### Activity
What you give back should be only the lines from the one holding "column current_overdue_count |" through the final line of the records, each reproduced exactly.

### Source records
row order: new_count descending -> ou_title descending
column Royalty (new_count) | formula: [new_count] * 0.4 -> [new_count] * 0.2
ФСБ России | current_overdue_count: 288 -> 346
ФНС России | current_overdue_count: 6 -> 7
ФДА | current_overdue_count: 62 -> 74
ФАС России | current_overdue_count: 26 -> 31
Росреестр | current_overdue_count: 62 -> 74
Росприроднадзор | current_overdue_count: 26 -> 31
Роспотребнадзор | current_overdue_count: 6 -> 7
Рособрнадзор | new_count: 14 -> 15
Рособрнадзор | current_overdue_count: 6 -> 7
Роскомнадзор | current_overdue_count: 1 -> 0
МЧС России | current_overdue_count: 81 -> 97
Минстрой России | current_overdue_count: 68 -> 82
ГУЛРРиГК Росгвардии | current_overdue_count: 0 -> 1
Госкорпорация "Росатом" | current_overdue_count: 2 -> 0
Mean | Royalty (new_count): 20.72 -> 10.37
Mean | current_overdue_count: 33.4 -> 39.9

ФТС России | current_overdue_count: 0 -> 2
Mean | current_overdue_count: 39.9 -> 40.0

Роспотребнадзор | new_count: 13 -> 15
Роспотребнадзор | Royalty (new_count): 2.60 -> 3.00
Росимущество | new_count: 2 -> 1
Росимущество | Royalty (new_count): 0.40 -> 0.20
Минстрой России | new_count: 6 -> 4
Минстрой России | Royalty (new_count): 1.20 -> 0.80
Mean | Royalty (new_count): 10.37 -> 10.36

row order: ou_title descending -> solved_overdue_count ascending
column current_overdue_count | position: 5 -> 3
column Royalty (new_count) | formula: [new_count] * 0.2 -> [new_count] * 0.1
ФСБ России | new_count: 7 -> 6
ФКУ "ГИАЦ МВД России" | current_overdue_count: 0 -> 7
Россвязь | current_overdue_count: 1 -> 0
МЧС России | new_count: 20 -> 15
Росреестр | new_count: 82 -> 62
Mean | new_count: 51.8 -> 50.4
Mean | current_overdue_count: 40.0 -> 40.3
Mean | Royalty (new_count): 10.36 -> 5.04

### Exercise output
column current_overdue_count | position: 5 -> 3
column Royalty (new_count) | formula: [new_count] * 0.2 -> [new_count] * 0.1
ФСБ России | new_count: 7 -> 6
ФКУ "ГИАЦ МВД России" | current_overdue_count: 0 -> 7
Россвязь | current_overdue_count: 1 -> 0
МЧС России | new_count: 20 -> 15
Росреестр | new_count: 82 -> 62
Mean | new_count: 51.8 -> 50.4
Mean | current_overdue_count: 40.0 -> 40.3
Mean | Royalty (new_count): 10.36 -> 5.04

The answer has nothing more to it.